I get exactly the same error as above (i.e. the fix has made no difference at all).  I should add that when I don't bother with this 'tap' lark and just stick with user networking my kvm works just fine.

So, this is one of those cases which occurs all too often with Linux where you get an error, find the exact error and a clearly defined fix, but when you apply the fix it makes no difference!  Would anyone like to suggest another solution?

----------

## VinzC

Having a tap0 interface is just not enough for QEMU/KVM. By default it tries to run a script, /etc/qemu-ifup, to configure the tap interface.  (See the documentation.) If you don't have such a script, add script=no to the -net tap argument list.

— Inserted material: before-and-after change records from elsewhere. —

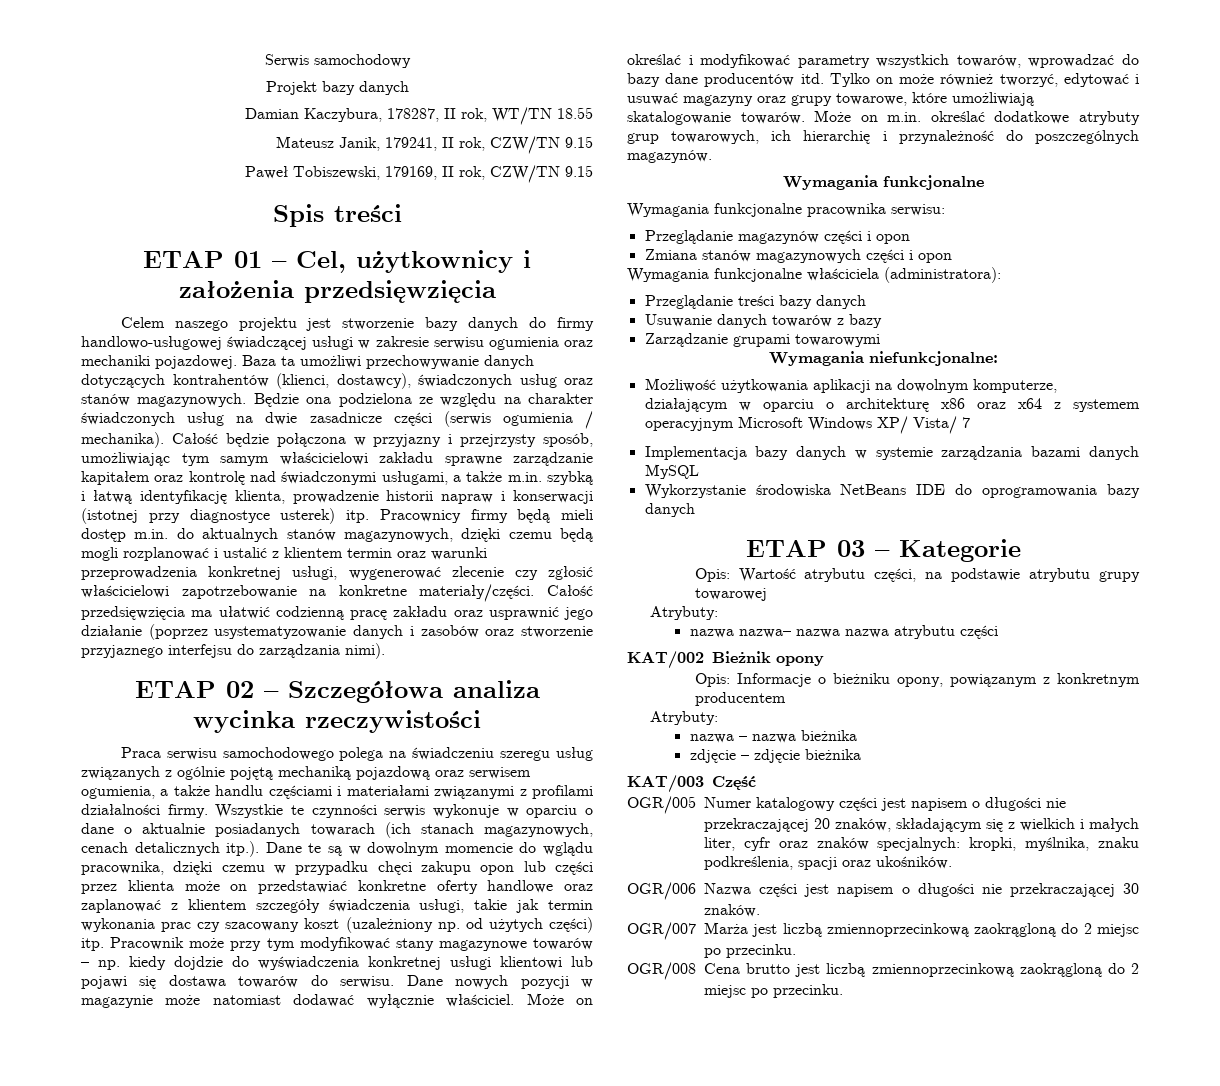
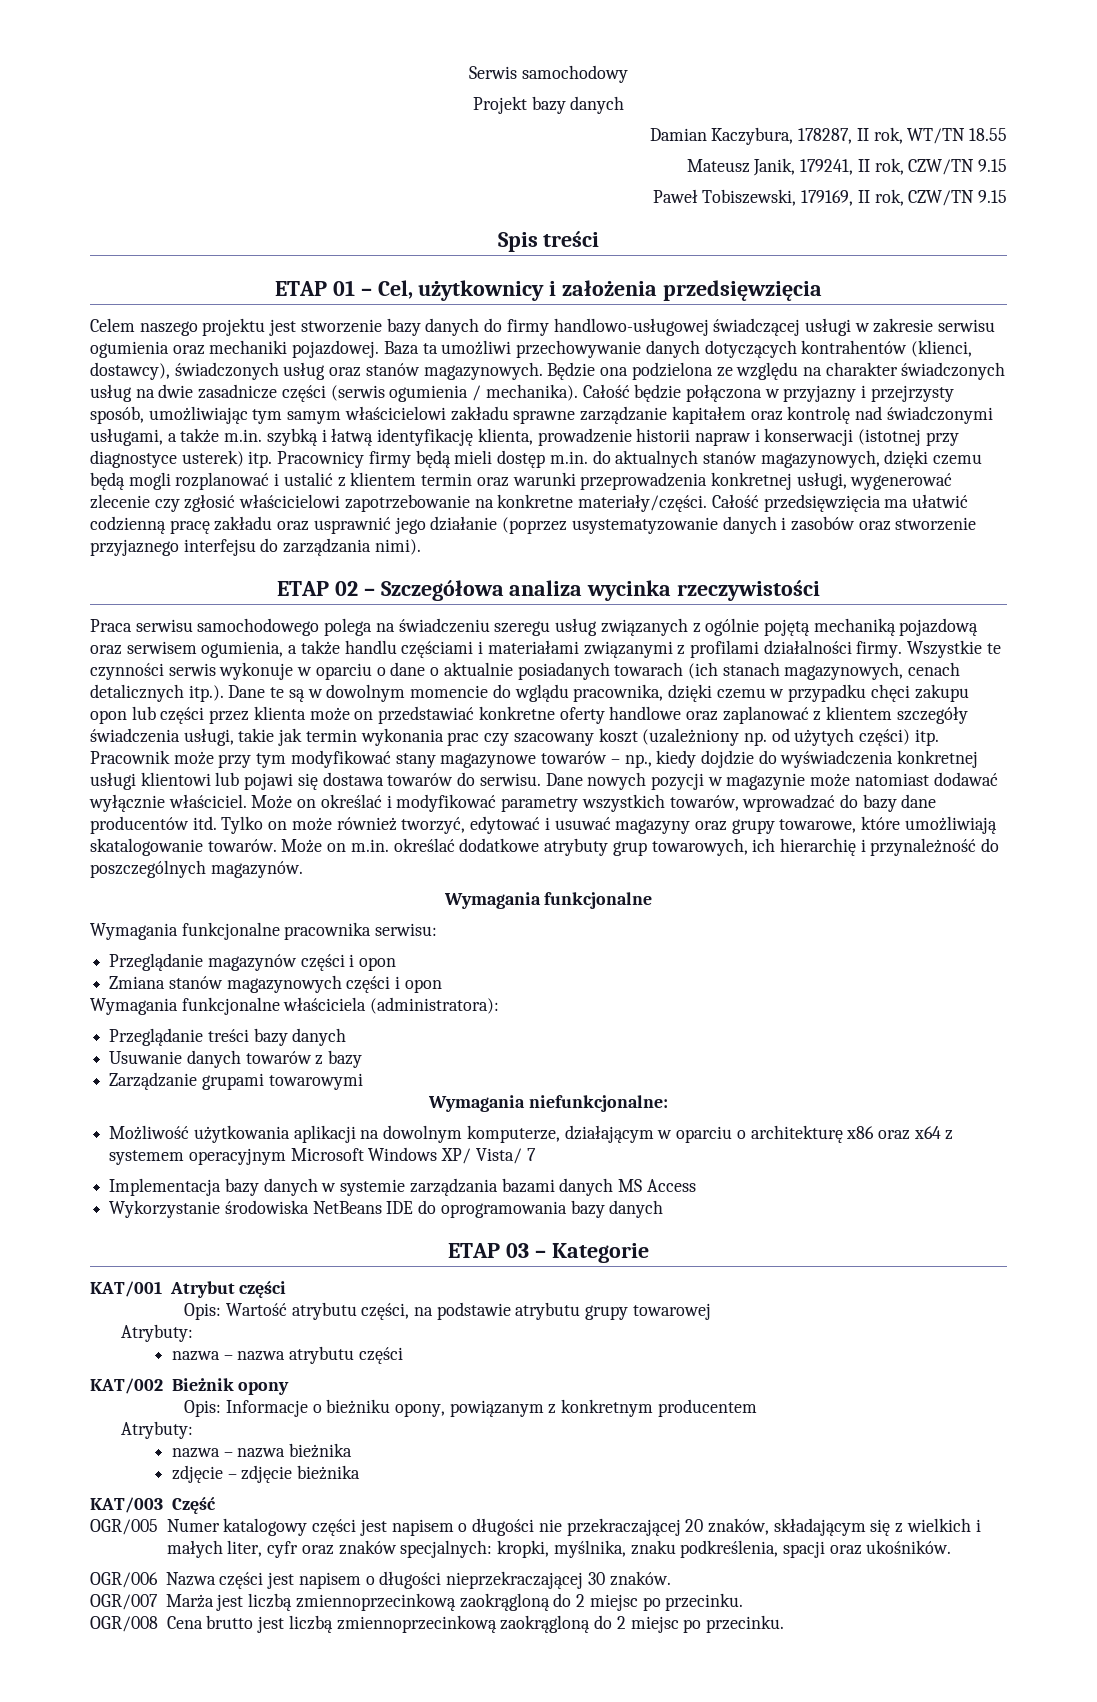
- Pracownik może przy tym modyfikować stany magazynowe towarów – np. kiedy dojdzie do wyświadczenia konkretnej usługi klientowi lub pojawi się dostawa towarów do serwisu.
+ Pracownik może przy tym modyfikować stany magazynowe towarów – np., kiedy dojdzie do wyświadczenia konkretnej usługi klientowi lub pojawi się dostawa towarów do serwisu.
- Implementacja bazy danych w systemie zarządzania bazami danych MySQL
+ Implementacja bazy danych w systemie zarządzania bazami danych MS Access
+ KAT/001 Atrybut części
- nazwa nazwa– nazwa nazwa atrybutu części
+ nazwa – nazwa atrybutu części
- OGR/006 Nazwa części jest napisem o długości nie przekraczającej 30 znaków.
+ OGR/006 Nazwa części jest napisem o długości nieprzekraczającej 30 znaków.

If you have no script for KVM to setup the tap interface when launched, you must set the interface up, then add its IP address and routes. If you want it to be bridged against your LAN card, just set it up, create a bridge and add it to the bridge.

If you want your KVM virtual machine to be NAT'ed, setup IP forwarding and configure IPTABLES with a POSTROUTING rule that MASQUERADEs outgoing traffic through your wired or wireless ethernet card.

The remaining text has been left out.